Task item:
Records follow. Print exactly the lines from the one that has "Average | Runs: 20.9 -> 11.9" through the one that has "Average | Output: -10.9 -> -11.7", inclusive, and omit the pictures.
[[ The data open ]]
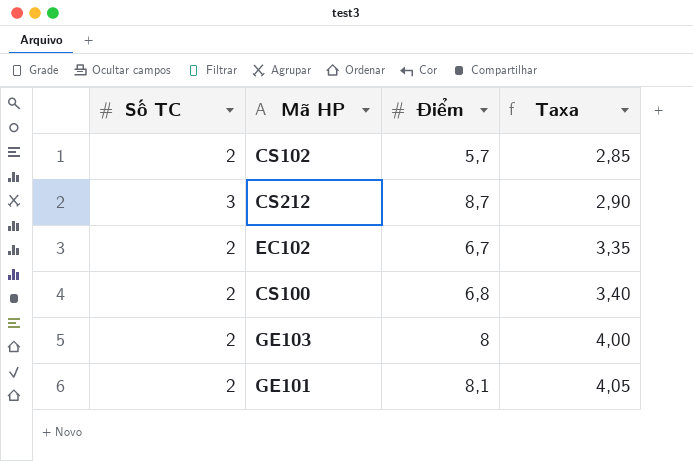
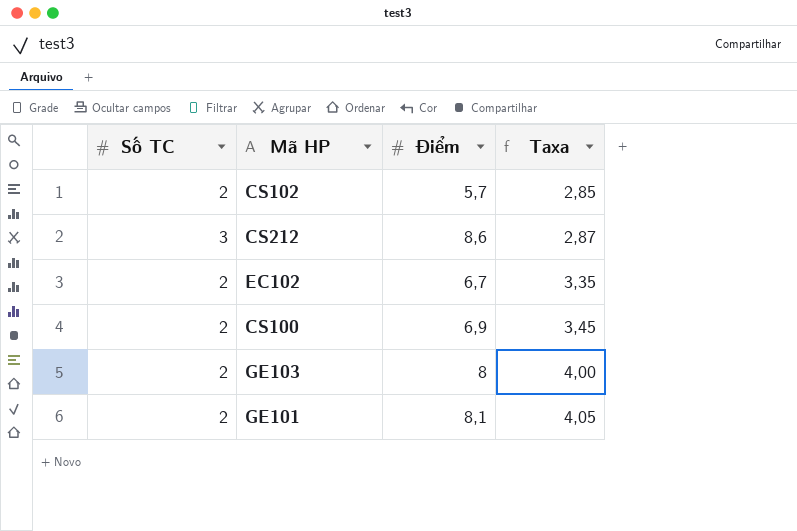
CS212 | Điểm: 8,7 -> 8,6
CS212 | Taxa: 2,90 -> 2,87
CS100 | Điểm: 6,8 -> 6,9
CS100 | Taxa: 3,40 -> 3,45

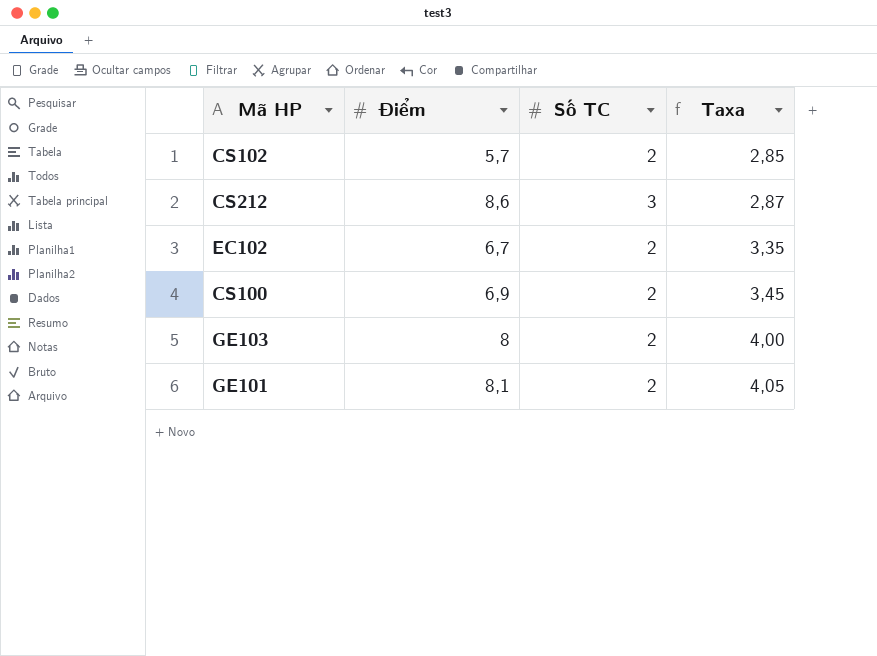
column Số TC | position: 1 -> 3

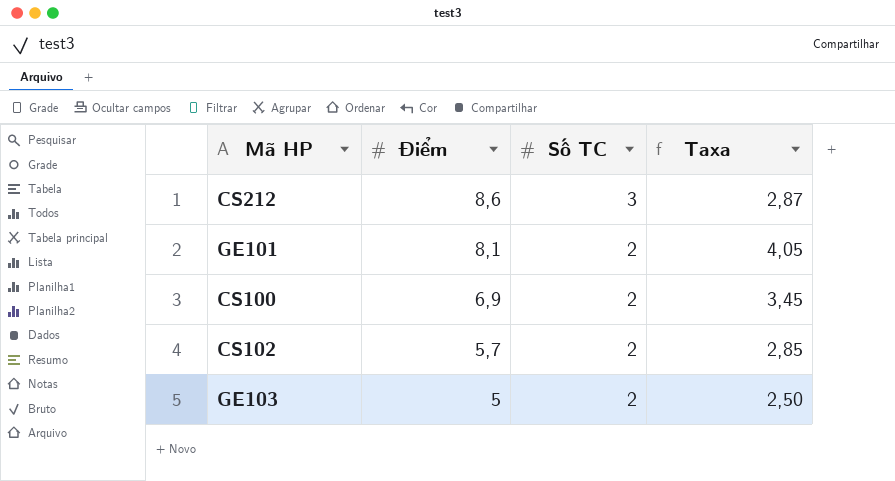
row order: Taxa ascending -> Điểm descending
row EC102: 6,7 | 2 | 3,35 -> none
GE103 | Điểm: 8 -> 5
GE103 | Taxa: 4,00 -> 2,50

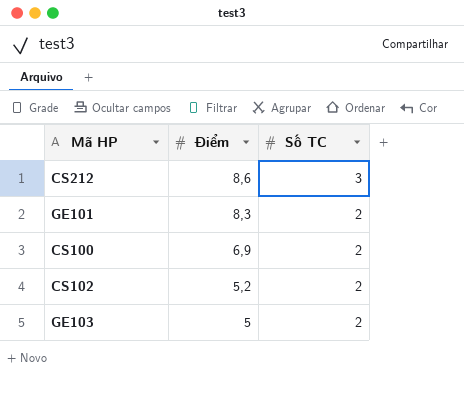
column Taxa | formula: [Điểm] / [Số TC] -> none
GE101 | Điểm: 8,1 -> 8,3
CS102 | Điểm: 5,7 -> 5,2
[[ The data closed ]]
[[ The data open ]]
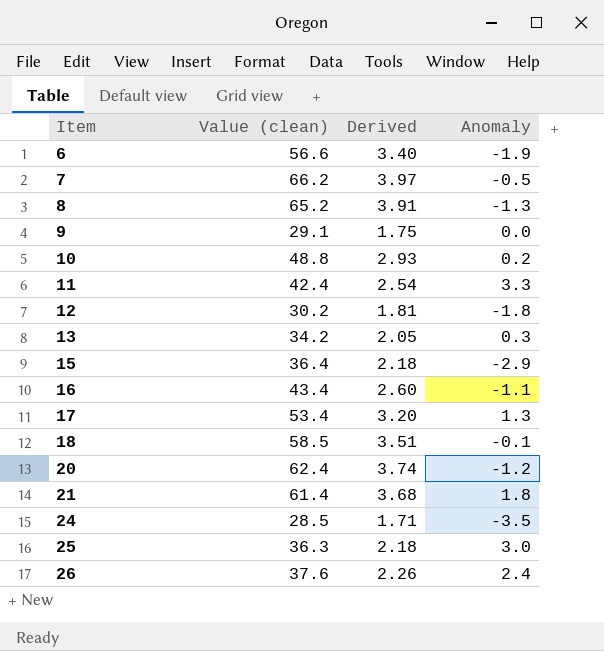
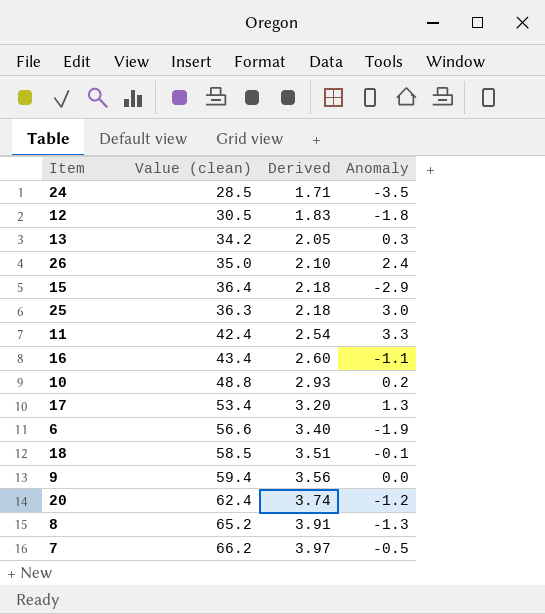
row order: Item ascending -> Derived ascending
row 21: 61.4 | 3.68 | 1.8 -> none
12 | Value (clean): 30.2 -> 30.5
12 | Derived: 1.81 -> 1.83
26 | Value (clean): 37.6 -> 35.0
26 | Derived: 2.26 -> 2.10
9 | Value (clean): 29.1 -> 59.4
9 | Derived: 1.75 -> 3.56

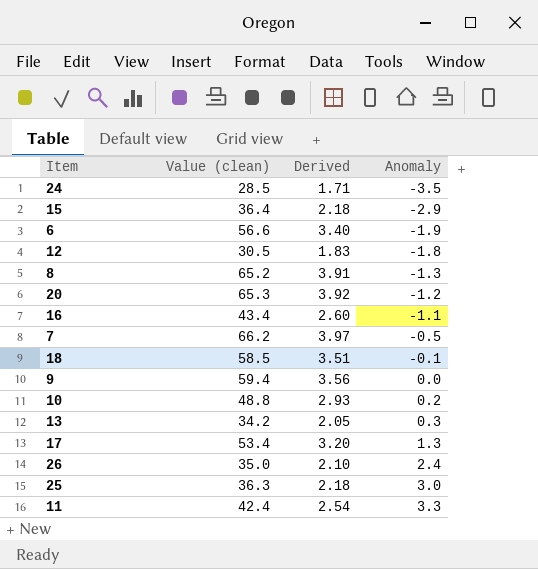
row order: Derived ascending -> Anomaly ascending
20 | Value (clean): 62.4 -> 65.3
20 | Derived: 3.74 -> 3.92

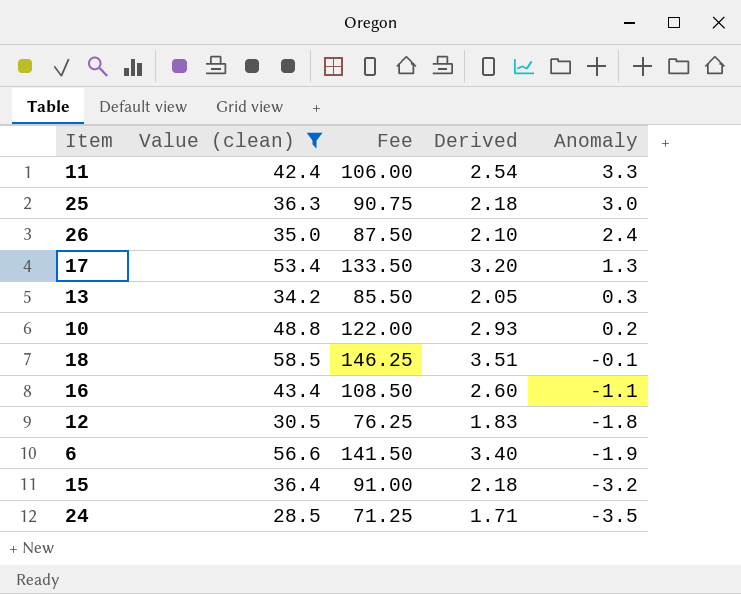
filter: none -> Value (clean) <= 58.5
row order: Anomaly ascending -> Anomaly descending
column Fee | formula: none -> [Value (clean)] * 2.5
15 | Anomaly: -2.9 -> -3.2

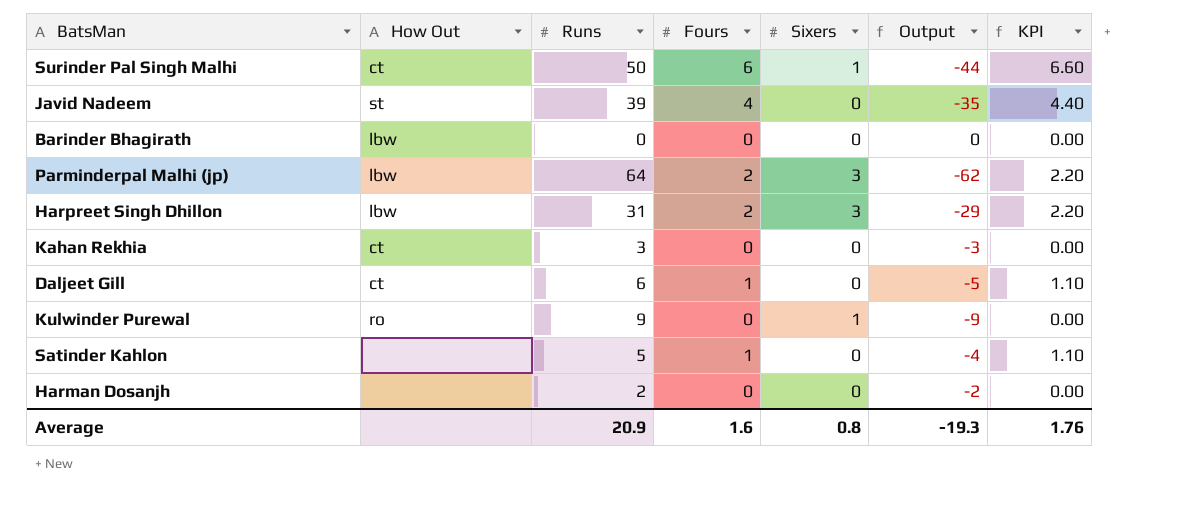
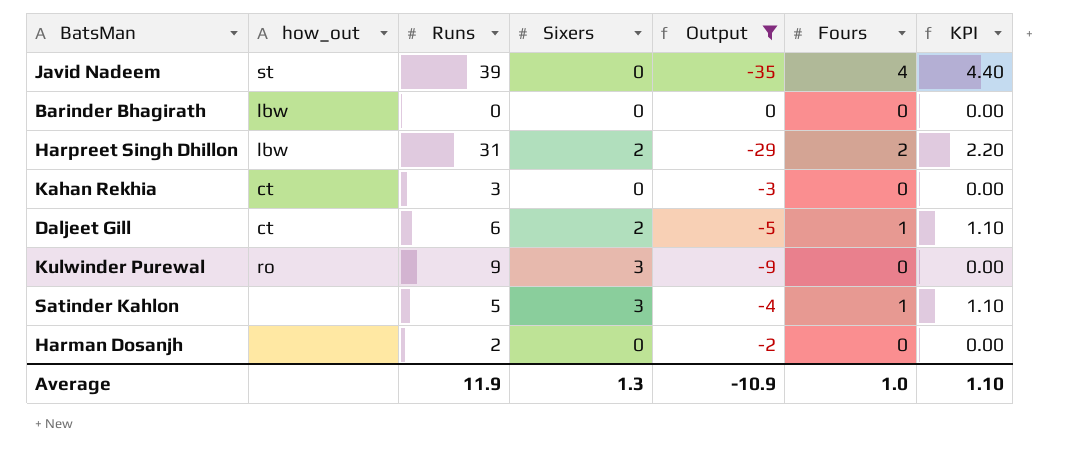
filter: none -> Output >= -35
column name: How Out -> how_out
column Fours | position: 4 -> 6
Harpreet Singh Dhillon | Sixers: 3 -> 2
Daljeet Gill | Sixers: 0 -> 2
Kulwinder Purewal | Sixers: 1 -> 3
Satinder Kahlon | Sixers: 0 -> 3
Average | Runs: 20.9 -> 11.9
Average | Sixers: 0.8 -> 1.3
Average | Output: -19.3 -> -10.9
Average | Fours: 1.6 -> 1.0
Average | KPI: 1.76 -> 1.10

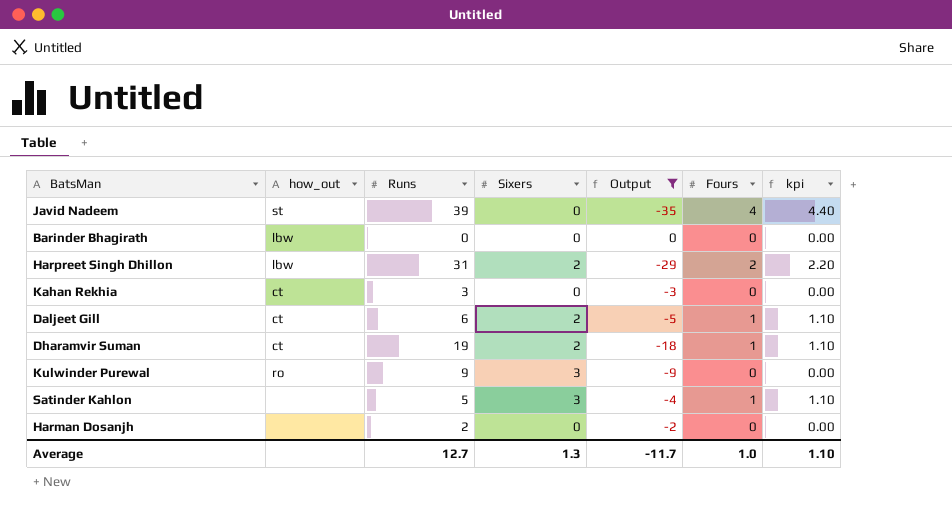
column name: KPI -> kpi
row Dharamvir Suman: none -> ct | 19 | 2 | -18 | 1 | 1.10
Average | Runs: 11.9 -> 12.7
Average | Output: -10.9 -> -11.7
[[ The data closed ]]
Written answer:
Average | Runs: 20.9 -> 11.9
Average | Sixers: 0.8 -> 1.3
Average | Output: -19.3 -> -10.9
Average | Fours: 1.6 -> 1.0
Average | KPI: 1.76 -> 1.10

column name: KPI -> kpi
row Dharamvir Suman: none -> ct | 19 | 2 | -18 | 1 | 1.10
Average | Runs: 11.9 -> 12.7
Average | Output: -10.9 -> -11.7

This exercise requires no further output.